====== Data provided

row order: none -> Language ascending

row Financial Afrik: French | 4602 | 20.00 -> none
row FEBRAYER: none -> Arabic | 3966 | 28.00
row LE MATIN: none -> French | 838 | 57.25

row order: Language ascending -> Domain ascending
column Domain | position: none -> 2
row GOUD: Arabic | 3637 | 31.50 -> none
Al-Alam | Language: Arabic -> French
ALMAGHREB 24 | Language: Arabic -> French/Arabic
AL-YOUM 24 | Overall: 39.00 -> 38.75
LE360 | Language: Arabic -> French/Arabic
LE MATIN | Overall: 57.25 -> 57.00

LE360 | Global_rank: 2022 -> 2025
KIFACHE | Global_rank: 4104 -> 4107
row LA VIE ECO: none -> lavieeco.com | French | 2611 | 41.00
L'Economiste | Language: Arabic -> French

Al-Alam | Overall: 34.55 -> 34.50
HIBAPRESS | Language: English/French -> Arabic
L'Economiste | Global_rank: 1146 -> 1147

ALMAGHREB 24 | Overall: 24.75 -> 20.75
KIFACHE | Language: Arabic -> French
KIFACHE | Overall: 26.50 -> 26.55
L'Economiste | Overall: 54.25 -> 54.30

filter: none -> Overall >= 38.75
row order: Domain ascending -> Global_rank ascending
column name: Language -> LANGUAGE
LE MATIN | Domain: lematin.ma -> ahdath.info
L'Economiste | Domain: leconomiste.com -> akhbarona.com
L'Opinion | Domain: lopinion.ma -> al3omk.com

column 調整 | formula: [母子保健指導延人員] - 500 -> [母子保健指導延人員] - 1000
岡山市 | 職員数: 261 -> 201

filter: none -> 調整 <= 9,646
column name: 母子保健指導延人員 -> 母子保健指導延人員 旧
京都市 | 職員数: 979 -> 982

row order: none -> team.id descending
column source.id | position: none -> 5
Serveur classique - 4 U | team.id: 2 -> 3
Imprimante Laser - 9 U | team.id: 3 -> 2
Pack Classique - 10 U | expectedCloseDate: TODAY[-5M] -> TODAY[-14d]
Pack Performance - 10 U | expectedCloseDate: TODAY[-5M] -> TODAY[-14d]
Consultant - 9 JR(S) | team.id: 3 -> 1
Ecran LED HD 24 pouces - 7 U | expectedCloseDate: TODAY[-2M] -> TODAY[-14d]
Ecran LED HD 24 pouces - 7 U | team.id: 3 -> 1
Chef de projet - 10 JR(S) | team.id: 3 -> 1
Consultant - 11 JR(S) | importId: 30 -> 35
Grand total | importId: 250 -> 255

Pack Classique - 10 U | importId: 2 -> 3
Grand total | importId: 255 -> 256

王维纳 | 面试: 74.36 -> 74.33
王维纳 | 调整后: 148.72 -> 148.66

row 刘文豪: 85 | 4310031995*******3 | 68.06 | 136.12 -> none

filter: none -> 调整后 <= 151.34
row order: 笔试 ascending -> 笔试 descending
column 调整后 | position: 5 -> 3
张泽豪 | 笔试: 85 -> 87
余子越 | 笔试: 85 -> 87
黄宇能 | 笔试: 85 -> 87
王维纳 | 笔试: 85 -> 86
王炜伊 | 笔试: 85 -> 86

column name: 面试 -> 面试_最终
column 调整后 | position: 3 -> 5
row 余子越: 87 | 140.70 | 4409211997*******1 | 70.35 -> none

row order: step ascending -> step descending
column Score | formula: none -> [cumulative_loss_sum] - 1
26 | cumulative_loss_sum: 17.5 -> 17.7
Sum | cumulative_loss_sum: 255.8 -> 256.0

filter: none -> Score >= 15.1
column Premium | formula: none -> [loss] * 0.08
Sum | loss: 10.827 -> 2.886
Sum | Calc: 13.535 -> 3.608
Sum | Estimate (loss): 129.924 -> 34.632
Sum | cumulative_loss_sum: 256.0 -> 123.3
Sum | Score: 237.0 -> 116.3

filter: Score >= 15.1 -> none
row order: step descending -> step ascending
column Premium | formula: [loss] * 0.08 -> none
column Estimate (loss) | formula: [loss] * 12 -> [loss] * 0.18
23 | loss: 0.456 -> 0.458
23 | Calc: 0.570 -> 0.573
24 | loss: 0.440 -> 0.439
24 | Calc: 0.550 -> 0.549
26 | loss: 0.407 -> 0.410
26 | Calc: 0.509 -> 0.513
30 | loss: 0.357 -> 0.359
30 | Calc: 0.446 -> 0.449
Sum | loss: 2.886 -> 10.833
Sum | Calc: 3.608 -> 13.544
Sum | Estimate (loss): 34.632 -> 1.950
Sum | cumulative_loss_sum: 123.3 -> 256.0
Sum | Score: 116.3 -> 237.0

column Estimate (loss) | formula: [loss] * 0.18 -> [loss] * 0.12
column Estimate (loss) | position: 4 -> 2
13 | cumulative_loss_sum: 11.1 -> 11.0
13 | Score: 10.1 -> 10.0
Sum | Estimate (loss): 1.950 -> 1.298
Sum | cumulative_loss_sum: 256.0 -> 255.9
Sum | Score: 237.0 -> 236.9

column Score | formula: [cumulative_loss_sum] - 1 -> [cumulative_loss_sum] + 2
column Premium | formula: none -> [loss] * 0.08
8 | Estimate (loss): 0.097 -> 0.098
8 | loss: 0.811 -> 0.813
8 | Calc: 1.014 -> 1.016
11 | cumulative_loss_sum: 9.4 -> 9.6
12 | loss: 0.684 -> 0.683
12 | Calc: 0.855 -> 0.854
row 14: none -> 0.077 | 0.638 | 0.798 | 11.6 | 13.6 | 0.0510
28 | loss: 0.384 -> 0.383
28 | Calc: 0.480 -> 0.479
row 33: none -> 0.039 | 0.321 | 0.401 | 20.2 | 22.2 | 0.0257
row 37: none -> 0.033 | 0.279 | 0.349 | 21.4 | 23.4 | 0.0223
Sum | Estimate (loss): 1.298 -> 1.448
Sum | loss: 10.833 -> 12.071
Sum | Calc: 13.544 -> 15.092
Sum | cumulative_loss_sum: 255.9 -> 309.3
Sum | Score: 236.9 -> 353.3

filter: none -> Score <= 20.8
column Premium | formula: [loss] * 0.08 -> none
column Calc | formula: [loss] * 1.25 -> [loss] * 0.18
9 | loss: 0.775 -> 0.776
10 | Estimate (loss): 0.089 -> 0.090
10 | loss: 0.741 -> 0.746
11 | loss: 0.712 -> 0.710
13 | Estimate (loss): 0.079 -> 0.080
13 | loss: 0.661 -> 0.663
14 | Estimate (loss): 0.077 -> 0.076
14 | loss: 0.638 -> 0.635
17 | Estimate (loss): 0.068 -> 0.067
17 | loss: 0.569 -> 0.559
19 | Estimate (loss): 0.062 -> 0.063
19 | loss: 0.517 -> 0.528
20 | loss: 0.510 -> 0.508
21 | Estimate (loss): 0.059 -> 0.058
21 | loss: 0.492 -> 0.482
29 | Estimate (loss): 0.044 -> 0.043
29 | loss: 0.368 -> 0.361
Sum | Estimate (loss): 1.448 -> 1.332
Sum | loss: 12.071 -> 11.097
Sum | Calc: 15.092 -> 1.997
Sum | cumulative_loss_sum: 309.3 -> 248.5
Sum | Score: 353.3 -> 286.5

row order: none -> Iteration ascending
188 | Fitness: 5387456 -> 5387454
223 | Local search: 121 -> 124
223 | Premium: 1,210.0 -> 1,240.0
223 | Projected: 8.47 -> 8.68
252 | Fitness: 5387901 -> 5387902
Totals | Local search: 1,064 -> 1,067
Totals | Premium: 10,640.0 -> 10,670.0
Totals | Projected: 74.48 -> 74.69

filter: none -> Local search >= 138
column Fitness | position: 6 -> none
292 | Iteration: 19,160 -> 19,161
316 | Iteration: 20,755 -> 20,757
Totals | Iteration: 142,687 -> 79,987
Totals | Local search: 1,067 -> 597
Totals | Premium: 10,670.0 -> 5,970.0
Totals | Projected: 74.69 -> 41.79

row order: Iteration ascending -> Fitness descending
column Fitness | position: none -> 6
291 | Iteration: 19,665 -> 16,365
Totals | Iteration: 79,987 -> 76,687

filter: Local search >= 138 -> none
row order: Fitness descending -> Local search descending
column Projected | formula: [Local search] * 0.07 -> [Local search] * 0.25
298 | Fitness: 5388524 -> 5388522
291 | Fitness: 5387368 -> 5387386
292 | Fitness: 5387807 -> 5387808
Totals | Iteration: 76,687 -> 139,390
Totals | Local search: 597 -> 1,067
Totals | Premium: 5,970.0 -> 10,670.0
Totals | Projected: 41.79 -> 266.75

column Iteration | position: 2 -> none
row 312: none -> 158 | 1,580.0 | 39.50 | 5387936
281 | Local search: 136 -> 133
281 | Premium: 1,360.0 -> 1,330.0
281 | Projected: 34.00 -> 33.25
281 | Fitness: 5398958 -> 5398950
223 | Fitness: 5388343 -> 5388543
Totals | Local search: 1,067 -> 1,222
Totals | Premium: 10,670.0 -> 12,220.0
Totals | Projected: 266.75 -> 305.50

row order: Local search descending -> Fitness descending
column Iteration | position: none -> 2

============

Work task: From the material above, retype precisely the lines between the line holding "L'Economiste | Global_rank: 1146 -> 1147" and the line holding "filter: none -> Score >= 15.1", inclusive, and nothing beyond them.

Output:
L'Economiste | Global_rank: 1146 -> 1147

ALMAGHREB 24 | Overall: 24.75 -> 20.75
KIFACHE | Language: Arabic -> French
KIFACHE | Overall: 26.50 -> 26.55
L'Economiste | Overall: 54.25 -> 54.30

filter: none -> Overall >= 38.75
row order: Domain ascending -> Global_rank ascending
column name: Language -> LANGUAGE
LE MATIN | Domain: lematin.ma -> ahdath.info
L'Economiste | Domain: leconomiste.com -> akhbarona.com
L'Opinion | Domain: lopinion.ma -> al3omk.com

column 調整 | formula: [母子保健指導延人員] - 500 -> [母子保健指導延人員] - 1000
岡山市 | 職員数: 261 -> 201

filter: none -> 調整 <= 9,646
column name: 母子保健指導延人員 -> 母子保健指導延人員 旧
京都市 | 職員数: 979 -> 982

row order: none -> team.id descending
column source.id | position: none -> 5
Serveur classique - 4 U | team.id: 2 -> 3
Imprimante Laser - 9 U | team.id: 3 -> 2
Pack Classique - 10 U | expectedCloseDate: TODAY[-5M] -> TODAY[-14d]
Pack Performance - 10 U | expectedCloseDate: TODAY[-5M] -> TODAY[-14d]
Consultant - 9 JR(S) | team.id: 3 -> 1
Ecran LED HD 24 pouces - 7 U | expectedCloseDate: TODAY[-2M] -> TODAY[-14d]
Ecran LED HD 24 pouces - 7 U | team.id: 3 -> 1
Chef de projet - 10 JR(S) | team.id: 3 -> 1
Consultant - 11 JR(S) | importId: 30 -> 35
Grand total | importId: 250 -> 255

Pack Classique - 10 U | importId: 2 -> 3
Grand total | importId: 255 -> 256

王维纳 | 面试: 74.36 -> 74.33
王维纳 | 调整后: 148.72 -> 148.66

row 刘文豪: 85 | 4310031995*******3 | 68.06 | 136.12 -> none

filter: none -> 调整后 <= 151.34
row order: 笔试 ascending -> 笔试 descending
column 调整后 | position: 5 -> 3
张泽豪 | 笔试: 85 -> 87
余子越 | 笔试: 85 -> 87
黄宇能 | 笔试: 85 -> 87
王维纳 | 笔试: 85 -> 86
王炜伊 | 笔试: 85 -> 86

column name: 面试 -> 面试_最终
column 调整后 | position: 3 -> 5
row 余子越: 87 | 140.70 | 4409211997*******1 | 70.35 -> none

row order: step ascending -> step descending
column Score | formula: none -> [cumulative_loss_sum] - 1
26 | cumulative_loss_sum: 17.5 -> 17.7
Sum | cumulative_loss_sum: 255.8 -> 256.0

filter: none -> Score >= 15.1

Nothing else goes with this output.